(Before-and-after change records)
>>
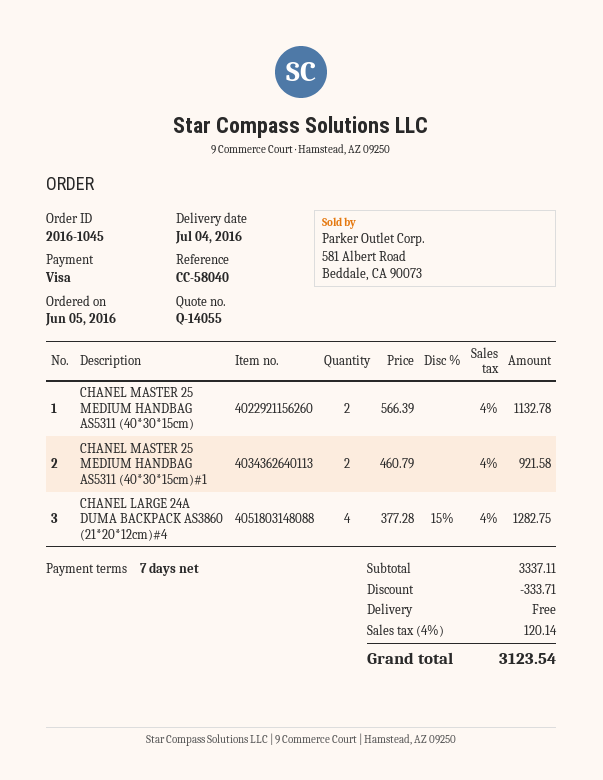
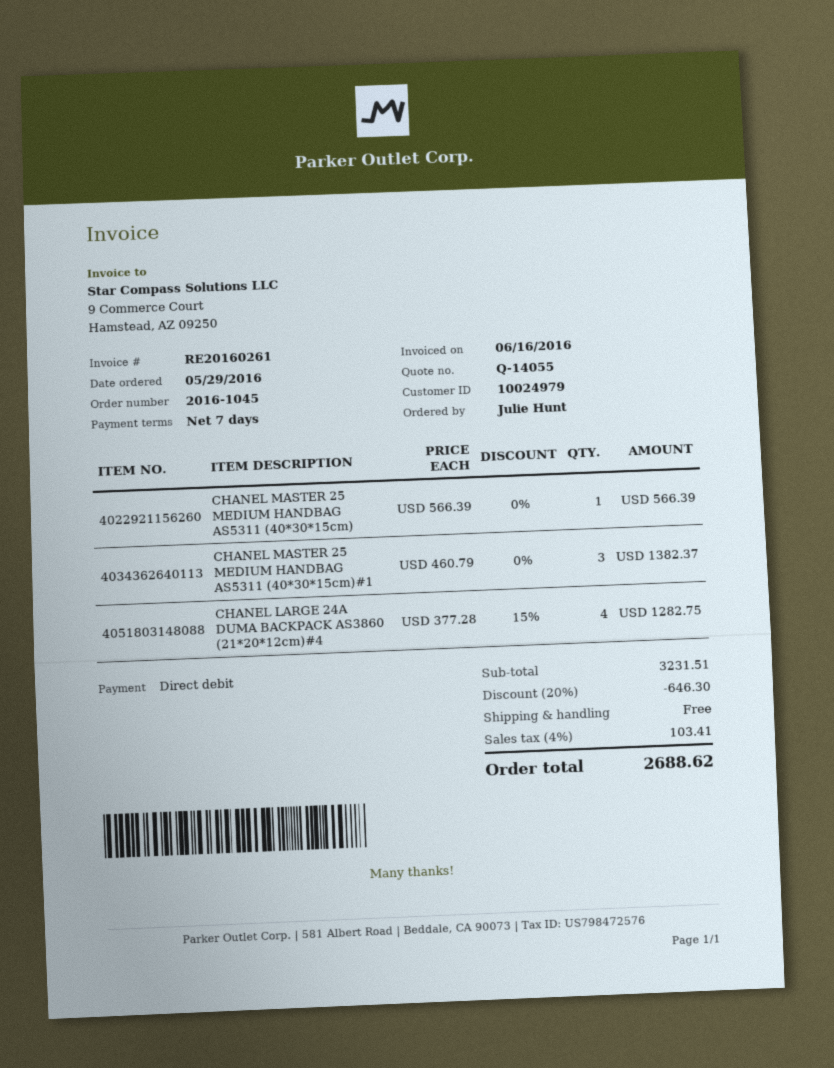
order date: 2016-06-05 -> 2016-05-29
payment method: Visa -> direct debit
CHANEL MASTER 25 MEDIUM HANDBAG AS5311 (40*30*15cm): 2 x 566.39 = 1132.78 -> 1 x 566.39 = 566.39
CHANEL MASTER 25 MEDIUM HANDBAG AS5311 (40*30*15cm)#1: 2 x 460.79 = 921.58 -> 3 x 460.79 = 1382.37
subtotal: 3337.11 -> 3231.51
discount: 333.71 -> 646.30
tax: 4% = 120.14 -> 4% = 103.41
total: 3123.54 -> 2688.62

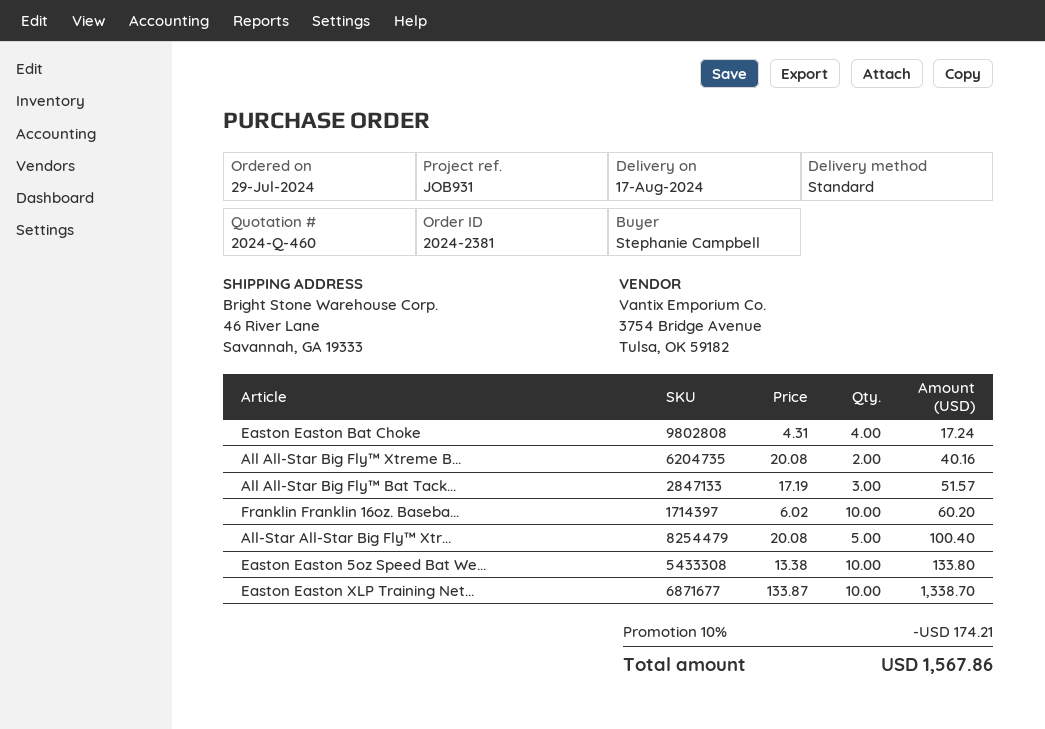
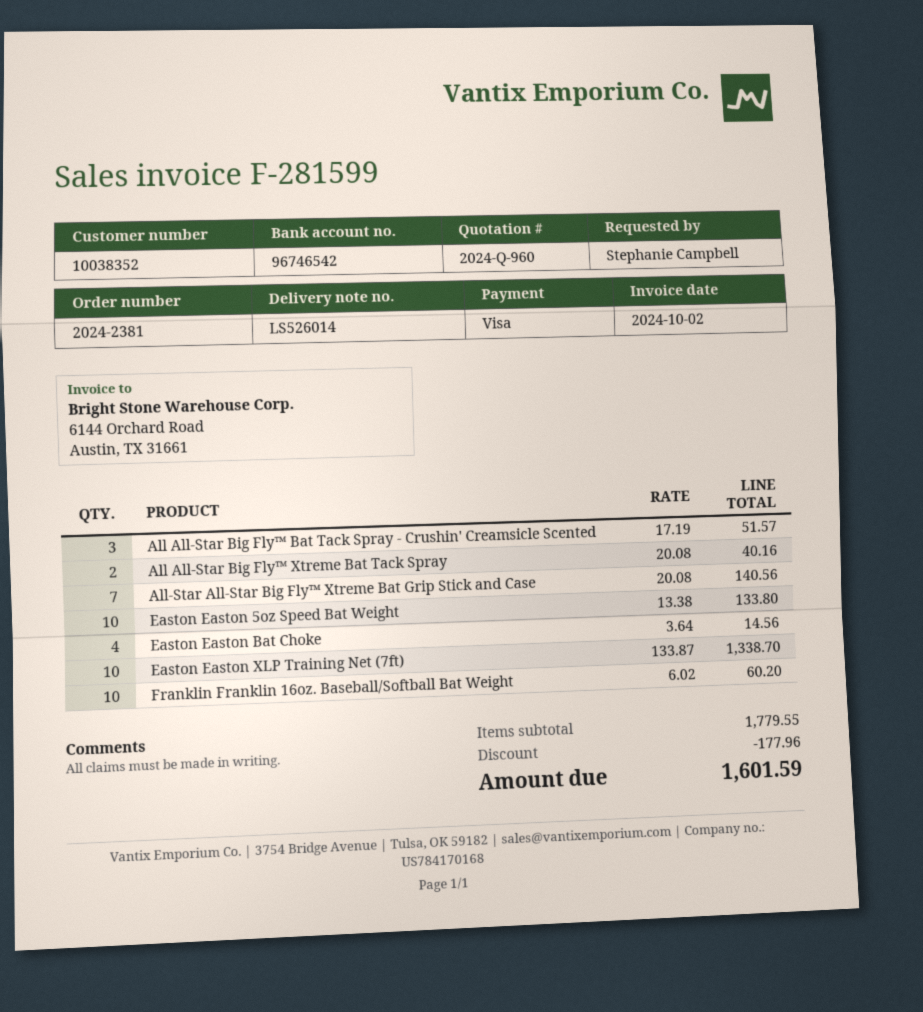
quote number: 2024-Q-460 -> 2024-Q-960
Easton Easton Bat Choke: 4 x 4.31 = 17.24 -> 4 x 3.64 = 14.56
All-Star All-Star Big Fly™ Xtr...: 5 x 20.08 = 100.40 -> 7 x 20.08 = 140.56
discount: 174.21 -> 177.96
total: 1567.86 -> 1601.59

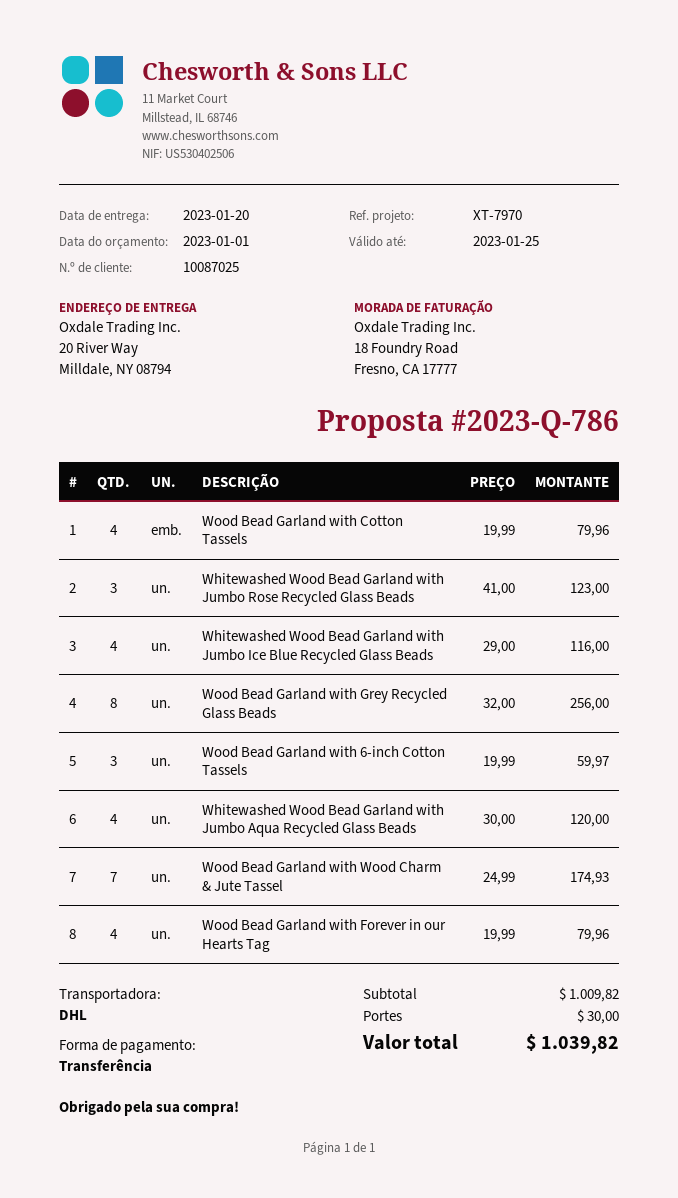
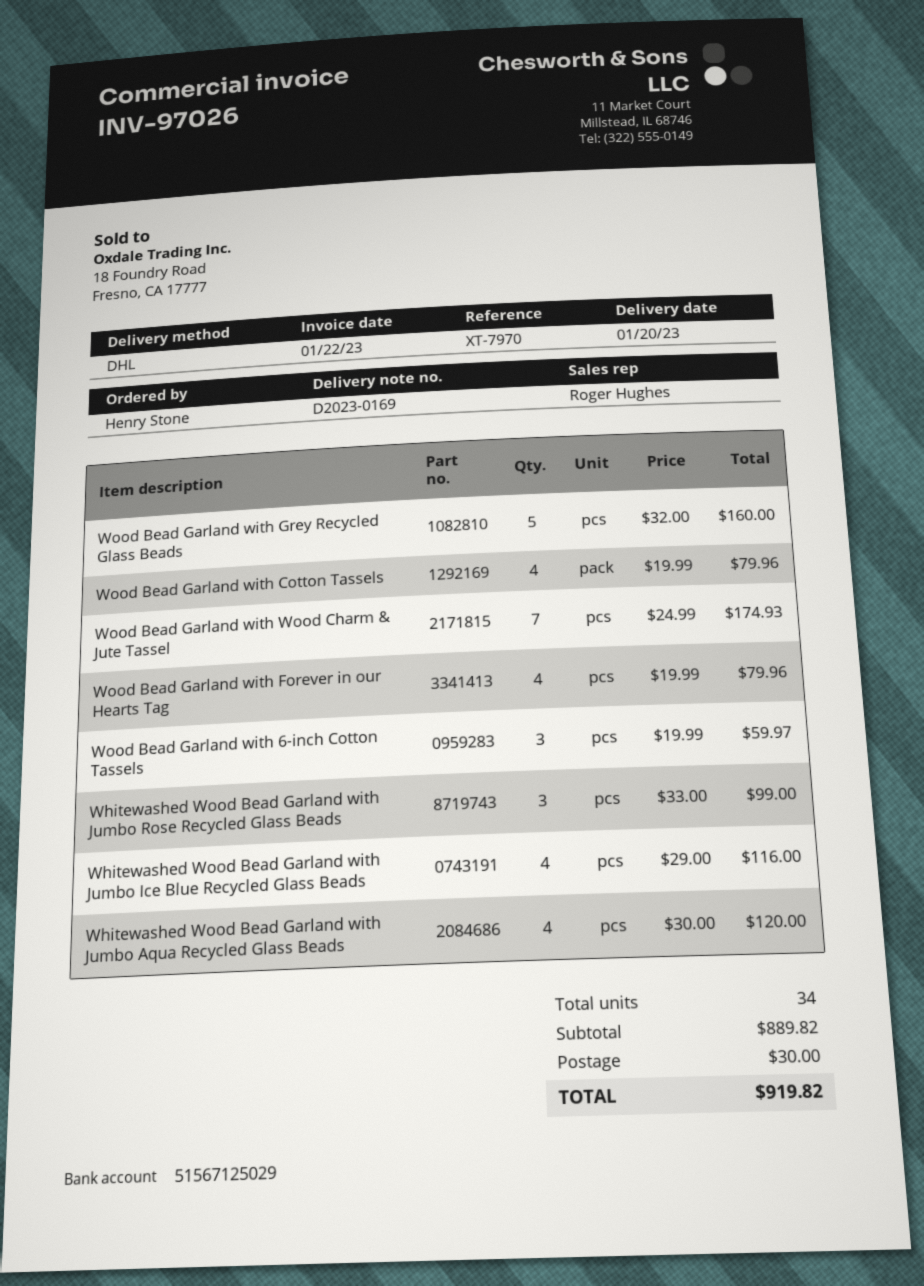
Whitewashed Wood Bead Garland with Jumbo Rose Recycled Glass Beads: 3 x 41.00 = 123.00 -> 3 x 33.00 = 99.00
Wood Bead Garland with Grey Recycled Glass Beads: 8 x 32.00 = 256.00 -> 5 x 32.00 = 160.00
subtotal: 1009.82 -> 889.82
total: 1039.82 -> 919.82

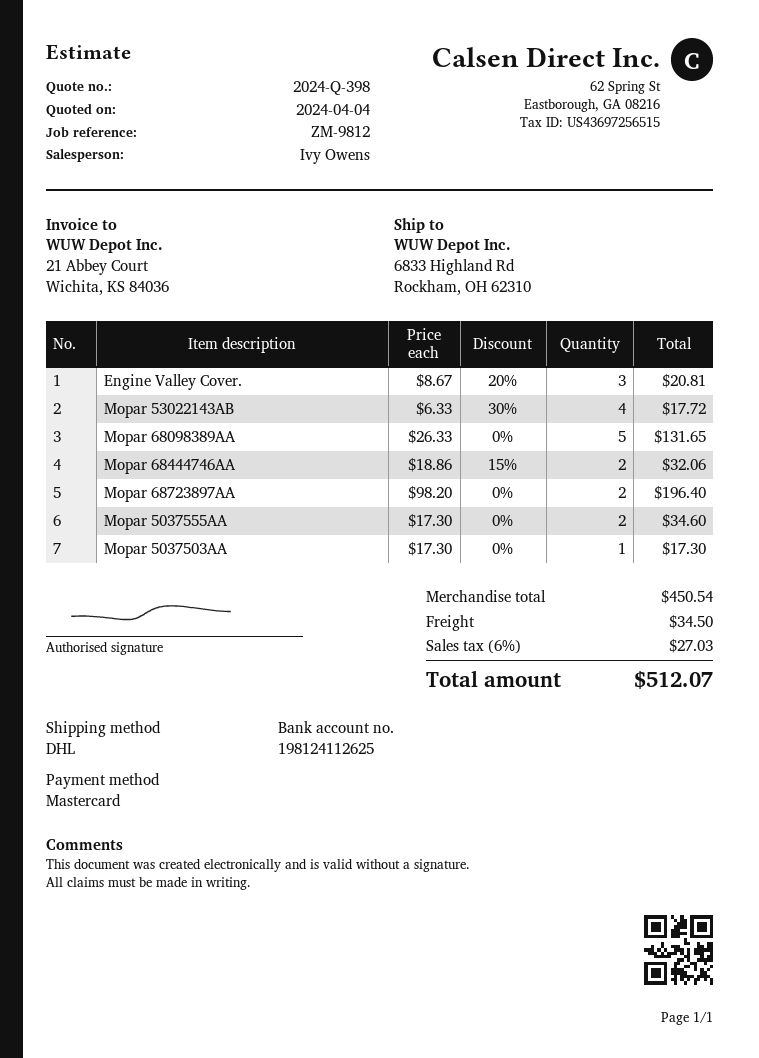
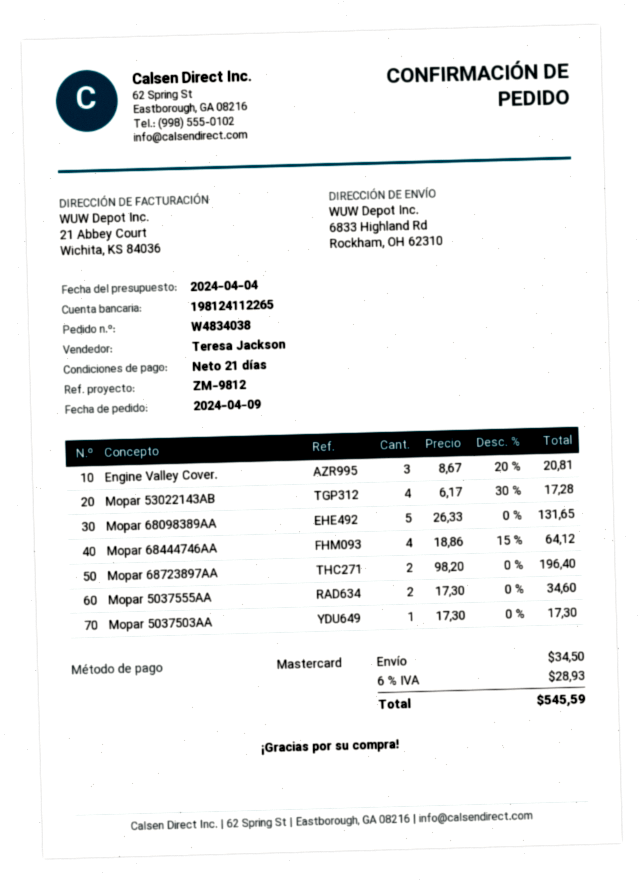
sales rep: Ivy Owens -> Teresa Jackson
bank account: 198124112625 -> 198124112265
Mopar 53022143AB: 4 x 6.33 - 30% = 17.72 -> 4 x 6.17 - 30% = 17.28
Mopar 68444746AA: 2 x 18.86 - 15% = 32.06 -> 4 x 18.86 - 15% = 64.12
tax: 6% = 27.03 -> 6% = 28.93
total: 512.07 -> 545.59

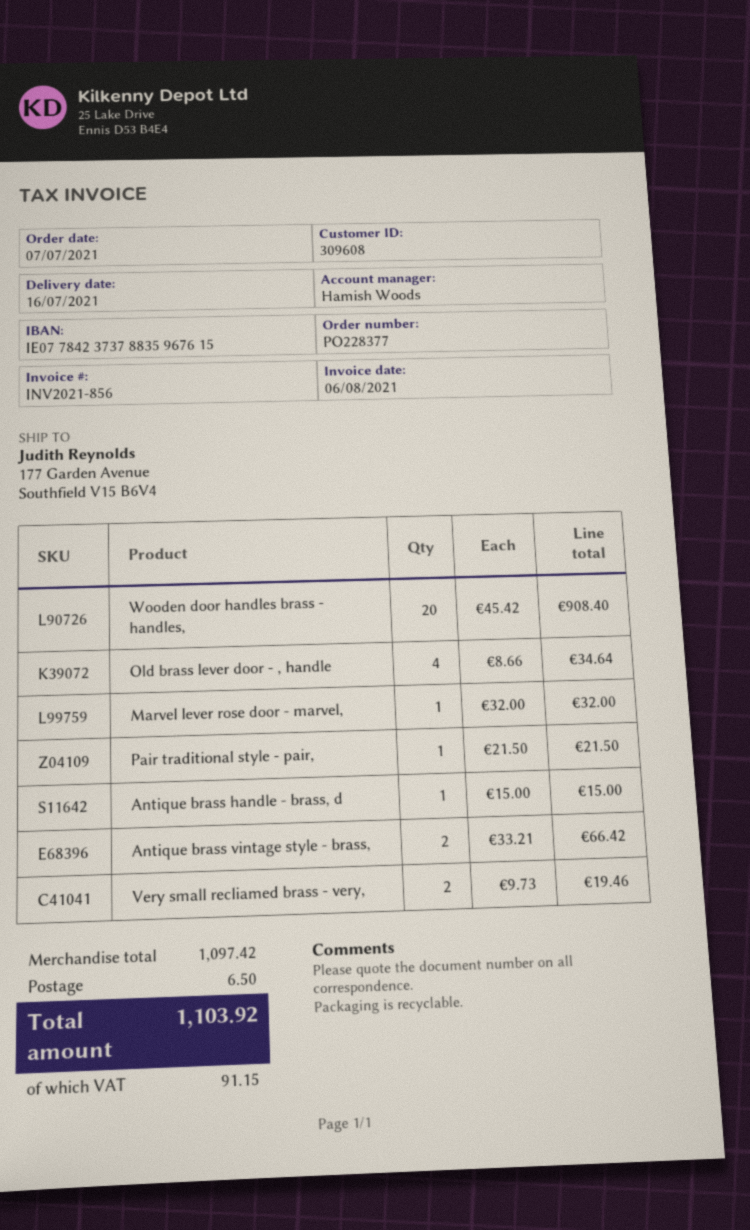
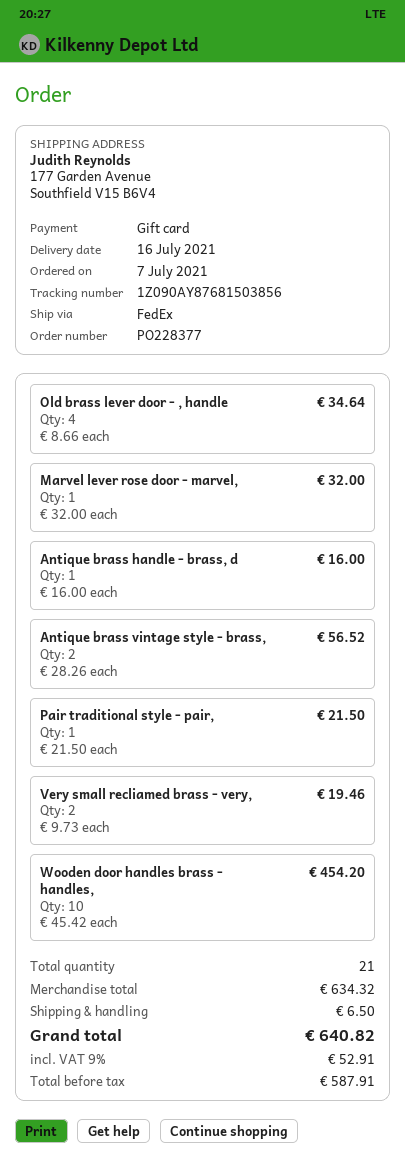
Wooden door handles brass - handles,: 20 x 45.42 = 908.40 -> 10 x 45.42 = 454.20
Antique brass handle - brass, d: 1 x 15.00 = 15.00 -> 1 x 16.00 = 16.00
Antique brass vintage style - brass,: 2 x 33.21 = 66.42 -> 2 x 28.26 = 56.52
subtotal: 1097.42 -> 634.32
tax: 91.15 -> 52.91
total: 1103.92 -> 640.82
<<
The expected output is the lines above from the one containing "Mopar 68444746AA: 2" to the one containing "Antique brass handle", both ends included, reproduced exactly with every picture left out.

-- Answer area --
Mopar 68444746AA: 2 x 18.86 - 15% = 32.06 -> 4 x 18.86 - 15% = 64.12
tax: 6% = 27.03 -> 6% = 28.93
total: 512.07 -> 545.59

Wooden door handles brass - handles,: 20 x 45.42 = 908.40 -> 10 x 45.42 = 454.20
Antique brass handle - brass, d: 1 x 15.00 = 15.00 -> 1 x 16.00 = 16.00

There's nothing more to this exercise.